↓
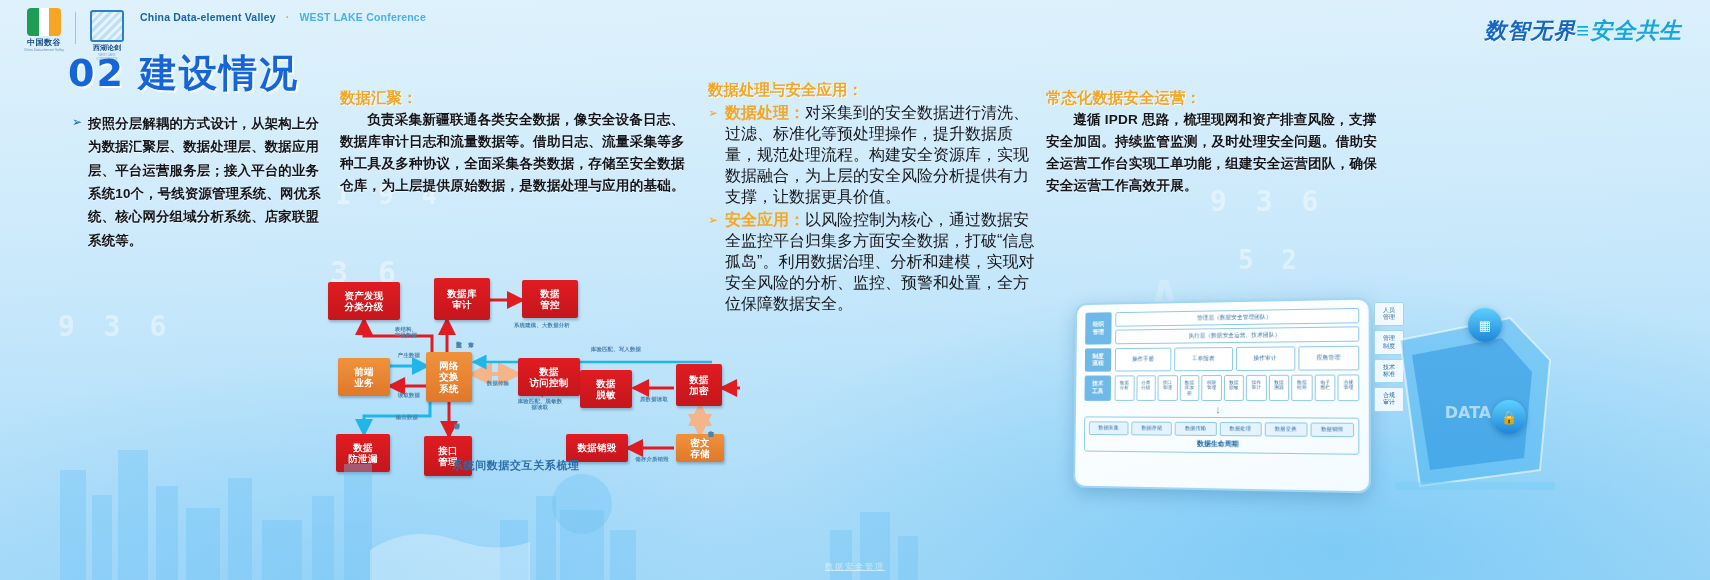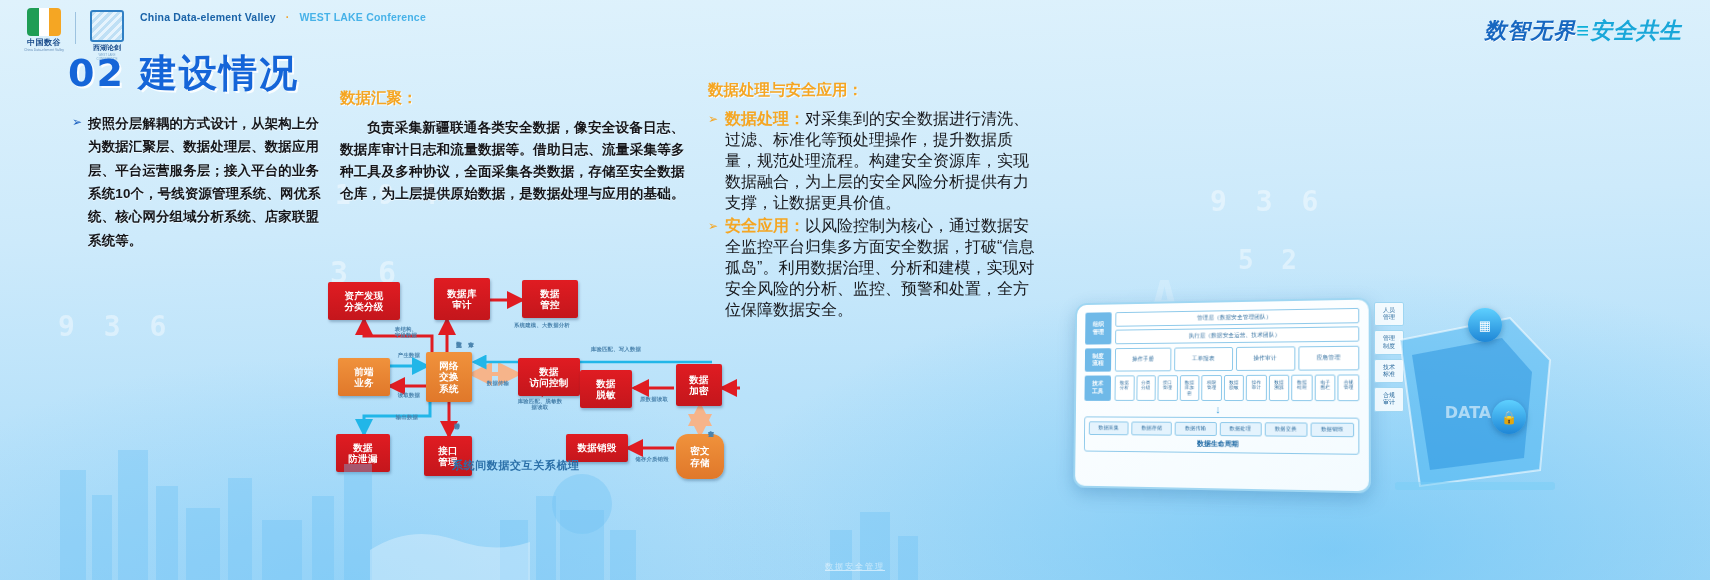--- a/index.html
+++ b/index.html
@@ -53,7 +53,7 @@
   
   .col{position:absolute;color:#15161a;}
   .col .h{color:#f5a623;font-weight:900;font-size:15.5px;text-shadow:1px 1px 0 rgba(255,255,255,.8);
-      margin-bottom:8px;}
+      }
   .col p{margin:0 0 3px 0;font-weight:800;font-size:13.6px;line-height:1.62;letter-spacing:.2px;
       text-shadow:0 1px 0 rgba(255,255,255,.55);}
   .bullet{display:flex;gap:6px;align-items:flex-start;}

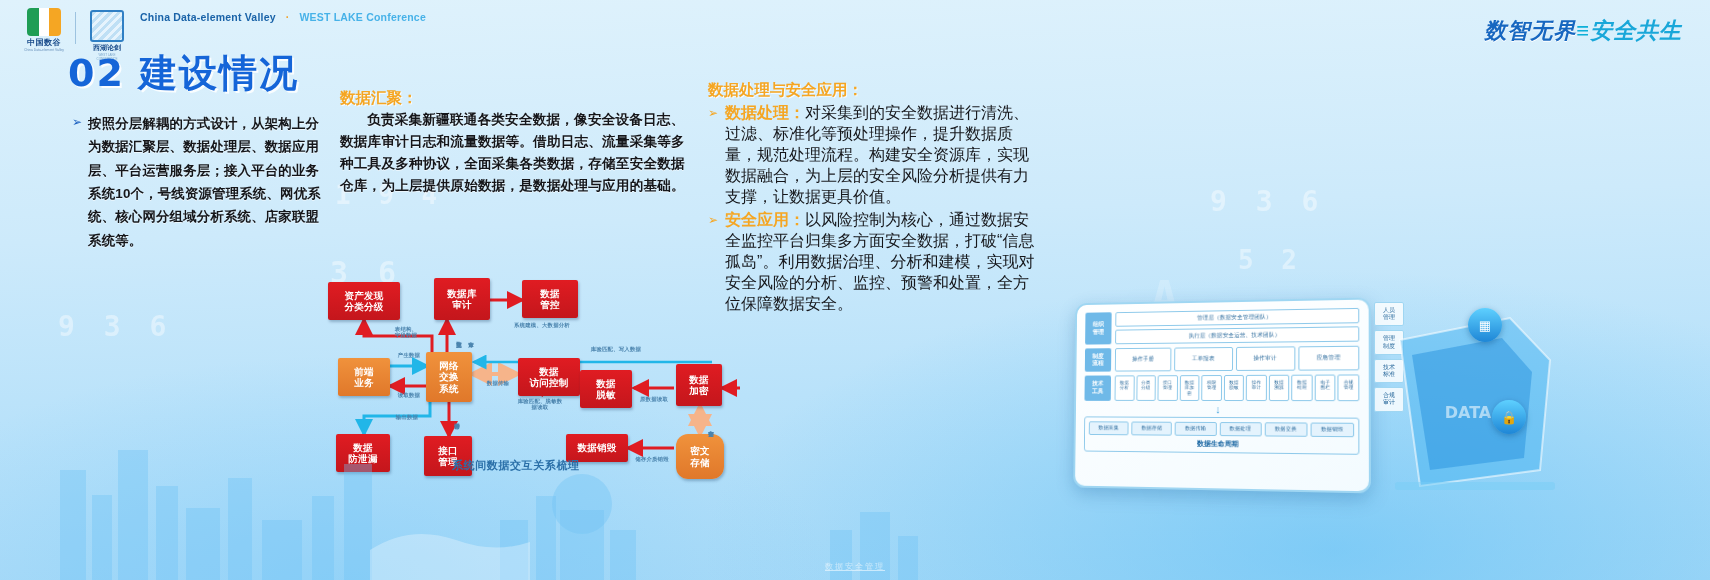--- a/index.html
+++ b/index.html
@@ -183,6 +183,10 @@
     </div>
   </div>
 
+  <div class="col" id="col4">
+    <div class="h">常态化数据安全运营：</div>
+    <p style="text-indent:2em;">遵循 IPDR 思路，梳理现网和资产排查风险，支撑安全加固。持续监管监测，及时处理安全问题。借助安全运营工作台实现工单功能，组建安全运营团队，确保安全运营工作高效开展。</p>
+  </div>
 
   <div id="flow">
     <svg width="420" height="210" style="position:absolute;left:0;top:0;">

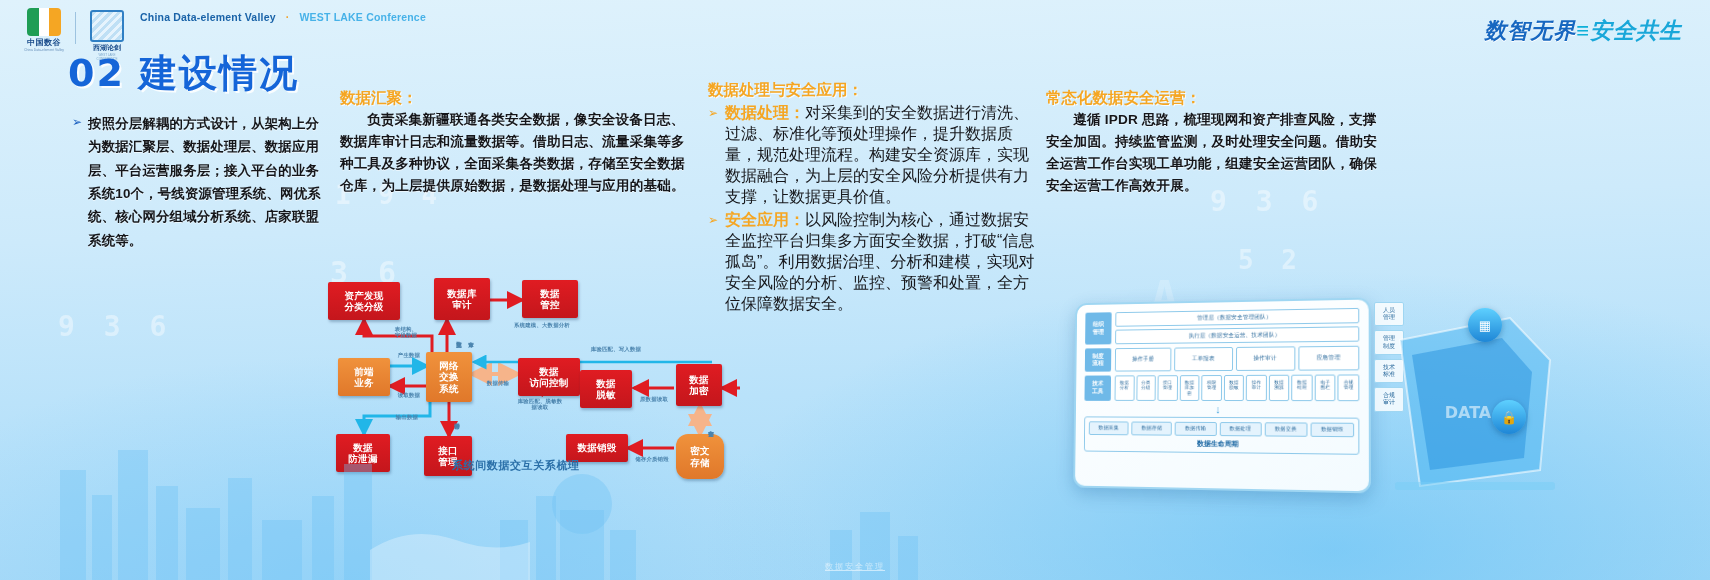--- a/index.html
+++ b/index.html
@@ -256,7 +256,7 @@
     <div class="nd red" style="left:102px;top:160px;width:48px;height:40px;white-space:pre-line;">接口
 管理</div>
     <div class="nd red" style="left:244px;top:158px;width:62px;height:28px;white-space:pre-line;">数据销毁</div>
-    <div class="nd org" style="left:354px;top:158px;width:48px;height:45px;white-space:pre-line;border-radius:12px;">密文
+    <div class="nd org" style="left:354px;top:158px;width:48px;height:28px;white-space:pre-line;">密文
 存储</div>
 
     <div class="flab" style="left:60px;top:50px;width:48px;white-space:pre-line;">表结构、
↑
↓
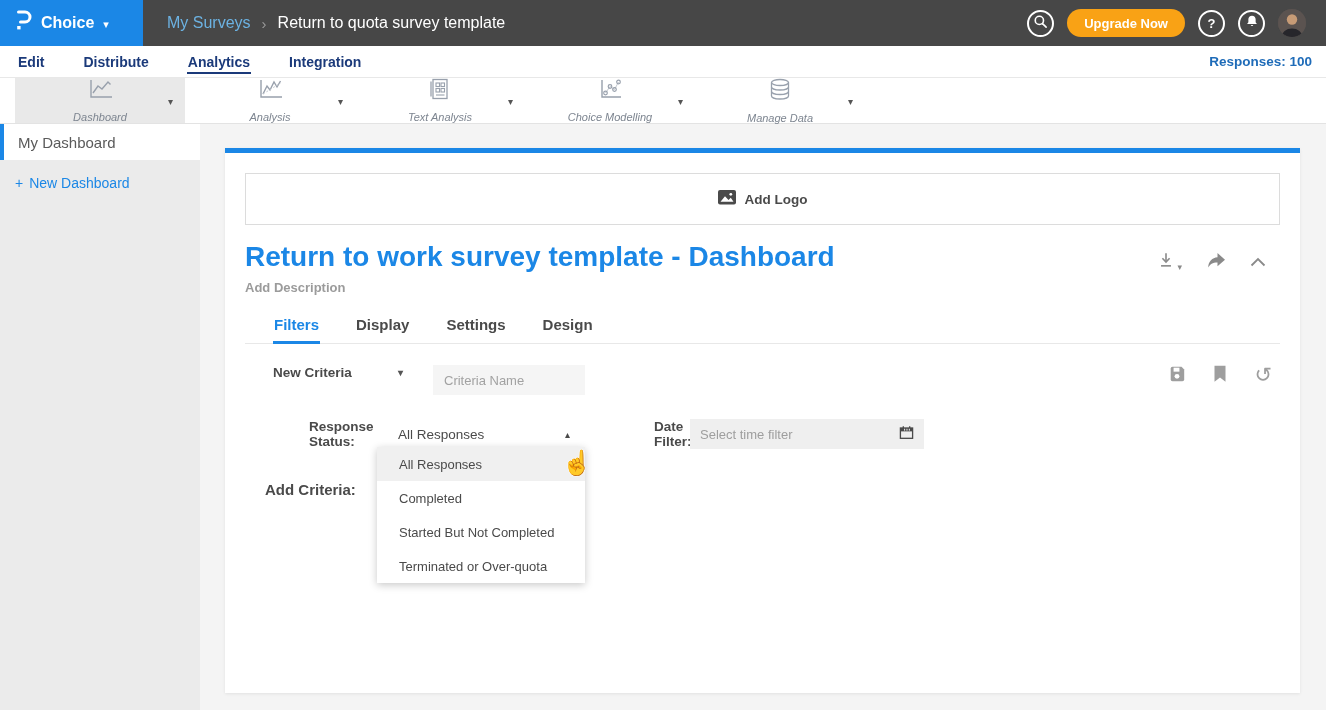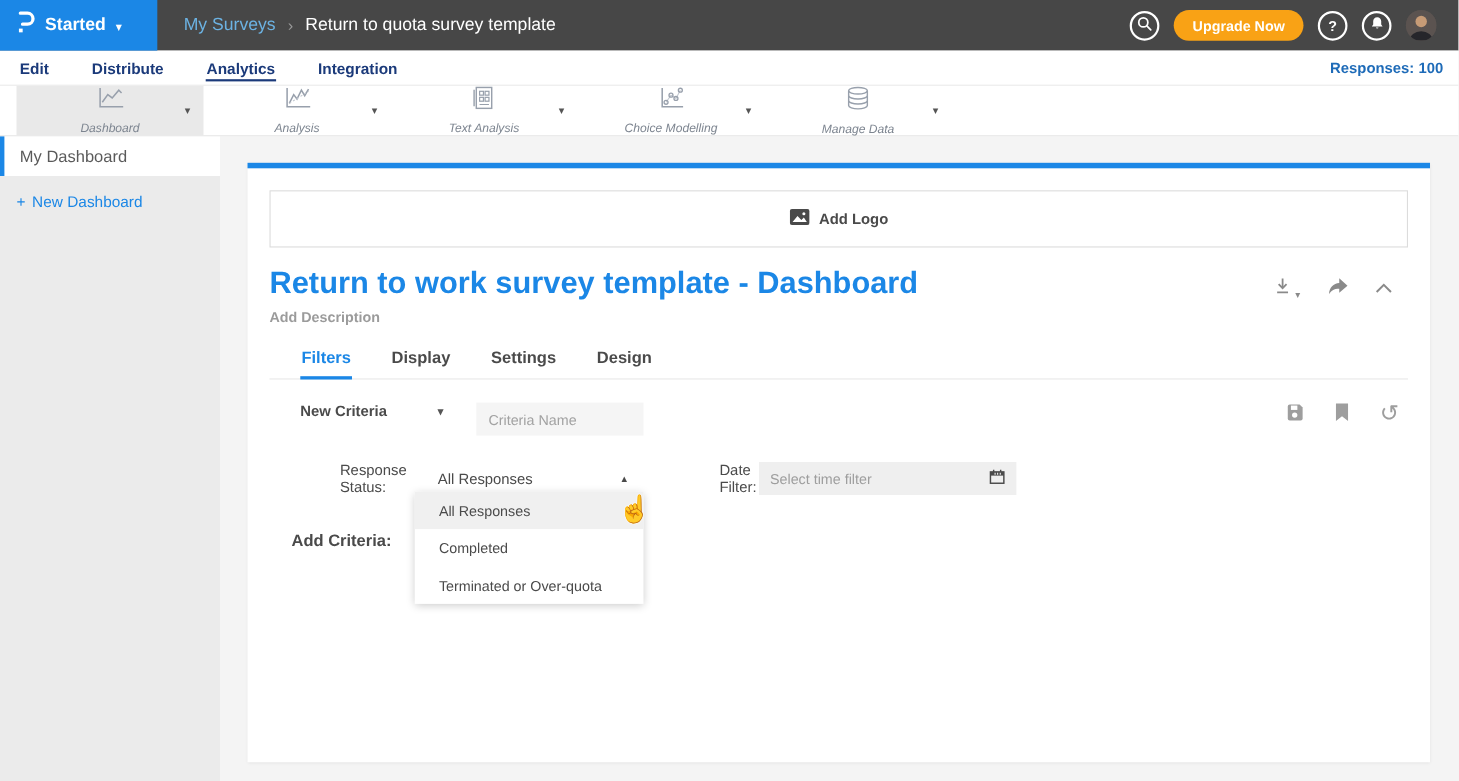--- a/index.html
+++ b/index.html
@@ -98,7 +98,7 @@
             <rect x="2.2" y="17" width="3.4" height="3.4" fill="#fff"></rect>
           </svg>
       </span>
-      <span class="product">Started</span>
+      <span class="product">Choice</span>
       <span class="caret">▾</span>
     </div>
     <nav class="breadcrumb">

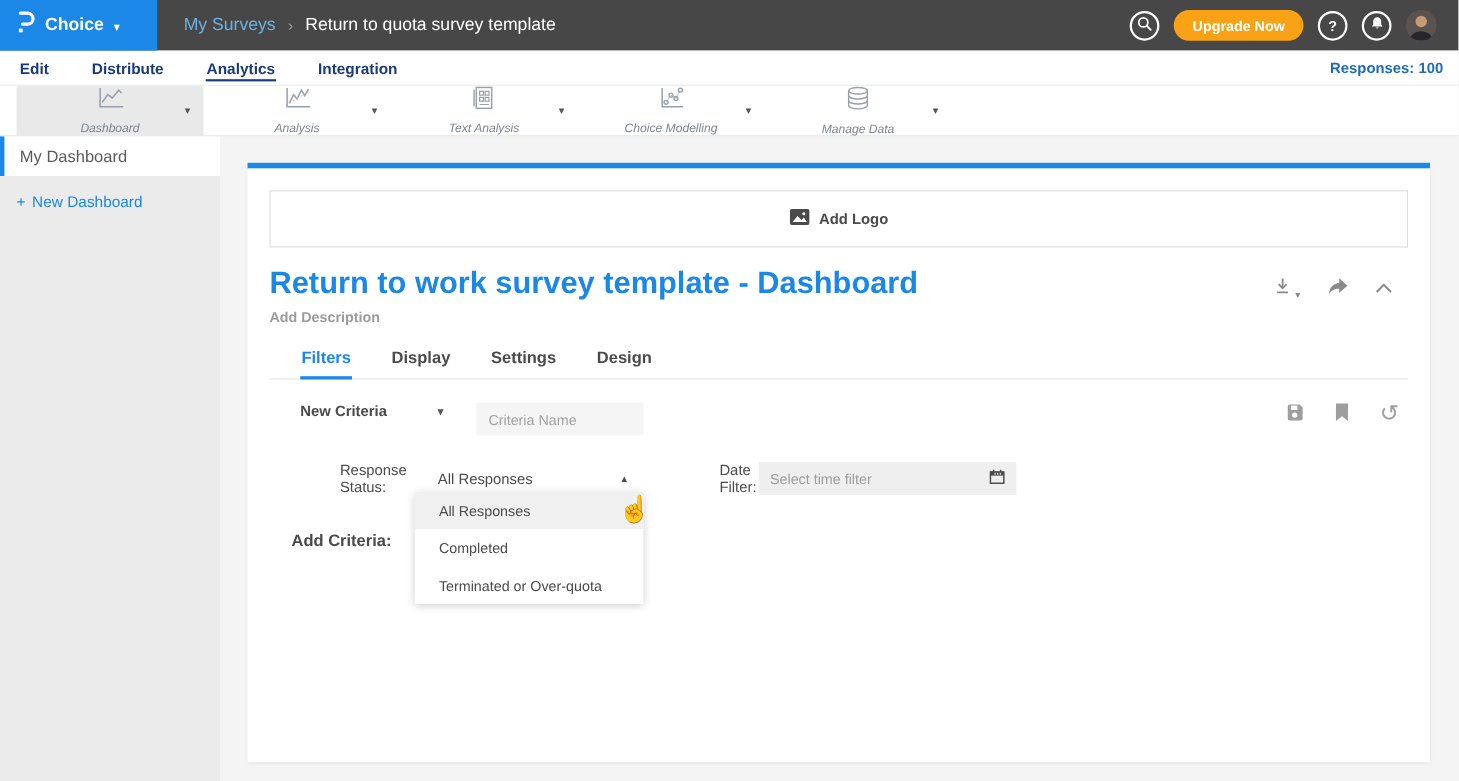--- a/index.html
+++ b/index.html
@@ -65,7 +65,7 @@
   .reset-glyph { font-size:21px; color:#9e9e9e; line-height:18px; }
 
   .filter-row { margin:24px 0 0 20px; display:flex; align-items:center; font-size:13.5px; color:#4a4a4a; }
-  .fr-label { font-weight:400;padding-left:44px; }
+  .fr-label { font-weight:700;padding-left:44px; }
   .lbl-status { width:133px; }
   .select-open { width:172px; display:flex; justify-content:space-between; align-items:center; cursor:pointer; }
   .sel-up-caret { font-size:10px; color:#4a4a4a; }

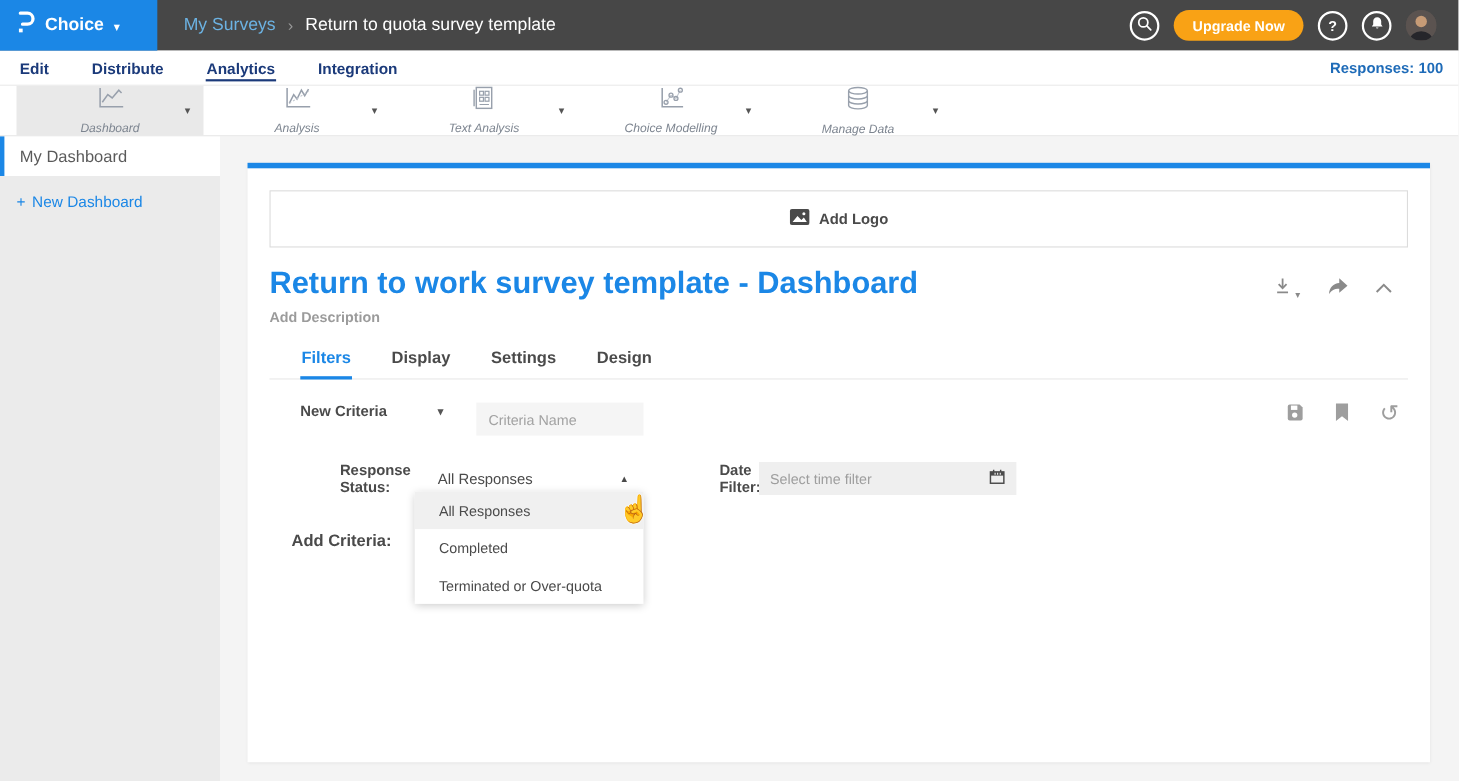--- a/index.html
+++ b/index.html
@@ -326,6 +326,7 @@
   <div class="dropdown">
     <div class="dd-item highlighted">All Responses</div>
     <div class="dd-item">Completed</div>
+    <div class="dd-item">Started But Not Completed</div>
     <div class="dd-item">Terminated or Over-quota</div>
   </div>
↑
What is required: Within the material above, find every line containing the word "product" and copy it.

Task output:
-      <span class="product">Started</span>
+      <span class="product">Choice</span>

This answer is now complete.